There is but a thin veil between us and it. It is ready to be revealed when He puts out His hand and draws back the curtain for us one by one, as He will at the last for a universe. (A. Maclaren, D. D.)
The end of salvation ready to be revealed
But is salvation not already revealed? No; the way of salvation is revealed, but the salvation itself is hid out of sight. If the road that leads to the city of God fills us with such wonderment and praise, what ecstasies will possess us once we find our feet on the golden pavements! Imagine not that you will have to spend eternity in mental indolence. No; when you shall have exhausted the revelation of the way, the revelation of the end will still remain; when you shall have gone through this Bible which teaches us how to attain salvation there will be another Bible, the Bible of eternity, to disclose to your wondering gaze the contents of that salvation. (J. C. Jones, D. D.)
The last revelation of salvation
The finished work of Christ, the prepared home in heaven and the peace of God within a believer’s heart-these are both alike hidden, secret things. But these things are although they are not seen. They are all ready underneath the covering veil, and when that veil is removed every eye shall see them. When the Lord shall come again His coming will be like the morning. As the daylight reveals the green herbs and growing flowers which the veil of night had concealed, the coming of the Lord will expose to view a new heaven and a new earth wherein dwelleth righteousness.
The flowers and forests, the hills and streams, were all there in the night though they were not seen. They needed not to be made in the morning. They were ready to be revealed. Suppose a creature with the intelligence of a man, but with the term of life allotted to some of the insects-a day. Suppose that creature’s life begins after sunset. At midnight and in the early morning watches he looks around, but sees nothing.
He reasons, and loses himself in dark speculation. A voice from the abyss above reaches his ear, and tells him that a beautiful furnished world is ready to be revealed, and will be revealed in the morning. He believes and waits; the promise is fulfilled. The glory of the world when the sun is up surpasses all his expectation.

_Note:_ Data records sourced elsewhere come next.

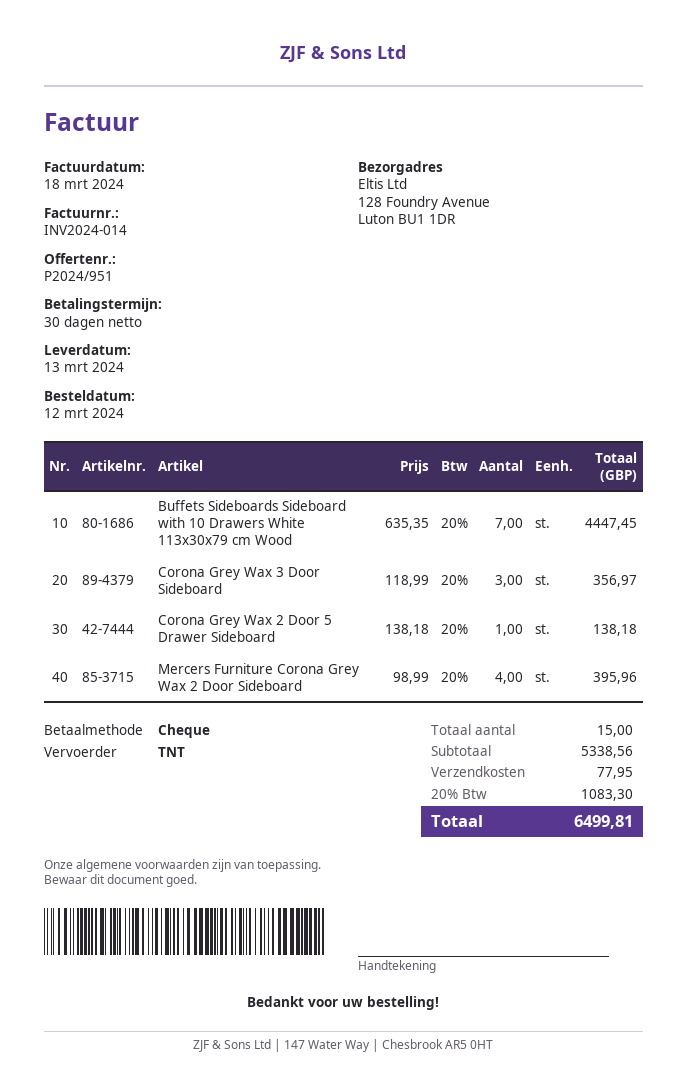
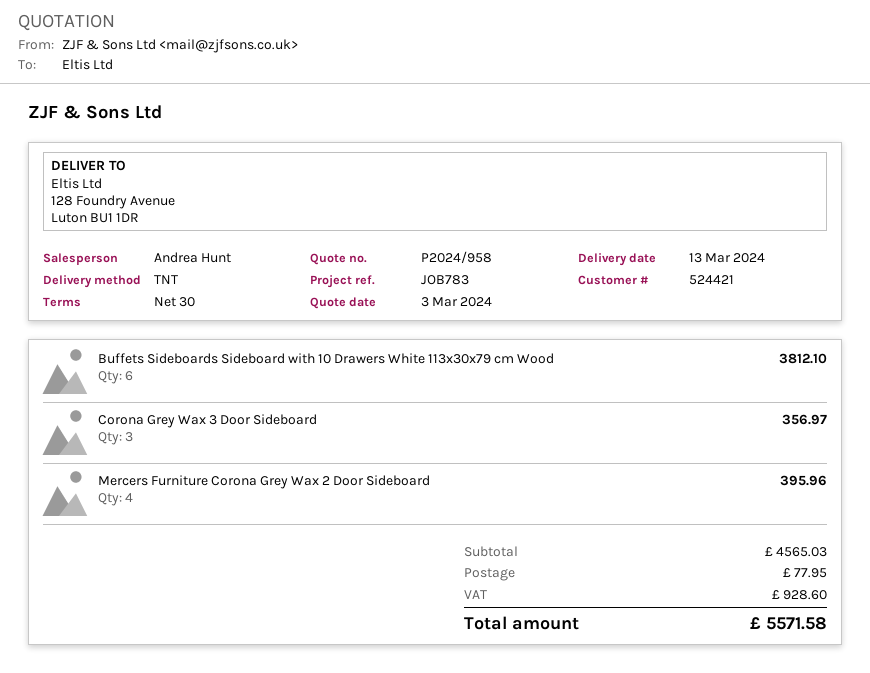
quote number: P2024/951 -> P2024/958
Buffets Sideboards Sideboard with 10 Drawers White 113x30x79 cm Wood: 7 for 4447.45 -> 6 for 3812.10
Corona Grey Wax 2 Door 5 Drawer Sideboard: 1 for 138.18 -> none
subtotal: 5338.56 -> 4565.03
tax: 1083.30 -> 928.60
total: 6499.81 -> 5571.58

Such a creature is redeemed man. All is ready. The inheritance needs only to be unveiled. The unveiling only remains for the last time. Now is the time for seeking and obtaining it; then it only remains that it should be fully displayed. (W. Arnot.)
In the last time.-
The last time
I. God’s last works are his best works, which should teach us to imitate God, and never fear the forbearance of God; time cannot change Him, He will be never the worse for delay.
II. If we mark what days these last days are we may also note that God doth His best works when men do their worst. For of these last days it is that the apostle speaks, that they should be wicked and perilous days, and this we should learn of God also, to let our piety and patience then shine most.
III. There is a time when God will at once fully deliver and save His servants, and judge for them, and therefore we should no be weary of well-doing.
IV. God’s servants must not think to be fully delivered till these last times, and therefore they must walk circumspectly, and always stand upon their guard.
V. It is the will of God that the day of judgment should not be known to any man or angel for the moment of it, and therefore it is here described by ages, not by days and hours, which may confute curiosity, and teach us to watch at all times.
VI. The world shall have an end, there is a last time, and therefore woe is to them that so greedily mind transitory things, and that place all their happiness in the things of this life. (N. Byfield.)